Tomorrow morning, in New York City, Microsoft CEO Steve Ballmer will break out the band and play tribute to Office 365 -- the company's hosted app companion to its PC productivity suite. It's not rocket science understanding Microsoft's motivations, fending off competition from Google Apps among small businesses and enterprises and providing customers with what they really need -- anytime, anywhere access to their stuff on anything.

Google's cleverly titled "365 reasons to consider Google Apps" blog post gives anything but 365 reasons. If Google can't find 365, Microsoft should do so for its cloud suite launch. That would be great counter-marketing tactic.

That said, the blog post, by Shan Sinha, Google Apps product manager, is one of the best counter-marketing write-ups I've read in ages. I'm a sucker for good marketing, and you should be too -- whether you're in the business of selling high-tech or consuming it.

"Technology inevitably gets more complicated as it gets older", Sinha writes. "Upgrading platforms and adding features results in systems that are increasingly difficult to manage and complex to use. At times like these, it's worth considering a clean-slate: an approach based on entirely modern technologies, designed for today's world."

The connotations are loaded and positive. On the other hand, enterprises are notoriously risk-adverse. Nearly every IT manager I've ever communicated with takes the "if it ain't broke don't fix it approach". That's going to make "clean slate" a tough sell for many businesses. Microsoft should tout how IT can keep existing investments and extend their utility -- no risky "clean slate" required.

Sinha goes on to give four rather than 365 reasons:

1. "Office 365 is for individuals. Apps is for teams". Well, I dunno. Office 365 has SharePoint, which enables collaboration. The approaches are different. Microsoft should dispute this one, cleverly.

2. "Office 365 is built for Microsoft. Apps is built for choice". There's something to this one. There is no real on anything to go with anytime, anywhere. Sinha's right to assert that "Office 365 is optimized for Windows-based PCs and devices".

3. "Office 365 is 11 different plans, three editions and two tiers. Apps is $5/month with no commitment". See Google's chart.

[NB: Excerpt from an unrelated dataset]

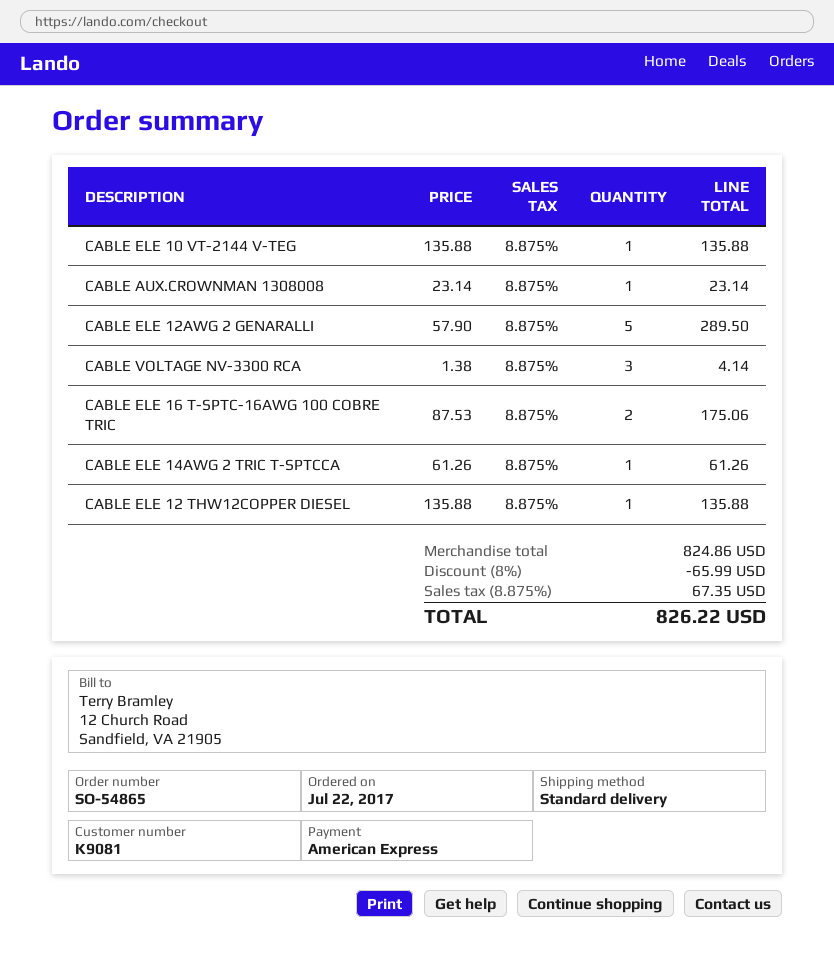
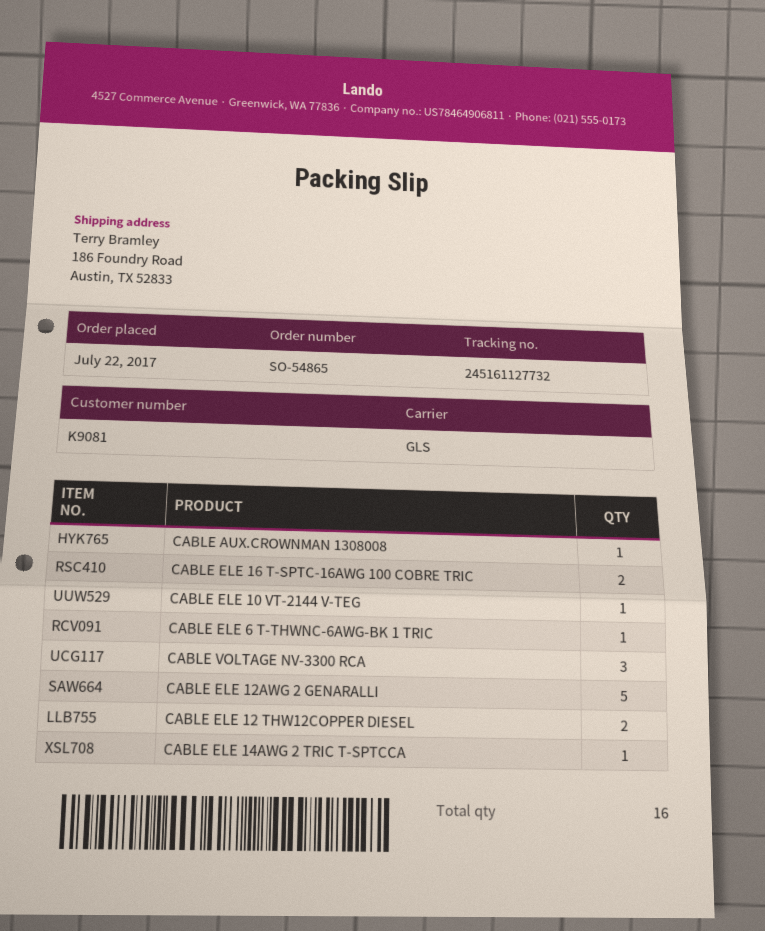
shipping method: standard -> GLS
CABLE ELE 12 THW12COPPER DIESEL: 1 -> 2
CABLE ELE 6 T-THWNC-6AWG-BK 1 TRIC: none -> 1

4. "Office 365 is about the desktop. Apps is about the web". That's true enough. Microsoft is trying to preserve Office revenues and extend its applications stack to the cloud. Still, there are many risk-adverse enterprises that depend on desktop applications, for reasons sensible and not.

Nicely stated: "Before you invest ten years in the past, we'd humbly encourage you to invest ten minutes in today by checking out why so many businesses have chosen Google Apps".

Microsoft, I'll be watching for your counter-punch tomorrow. Make it good.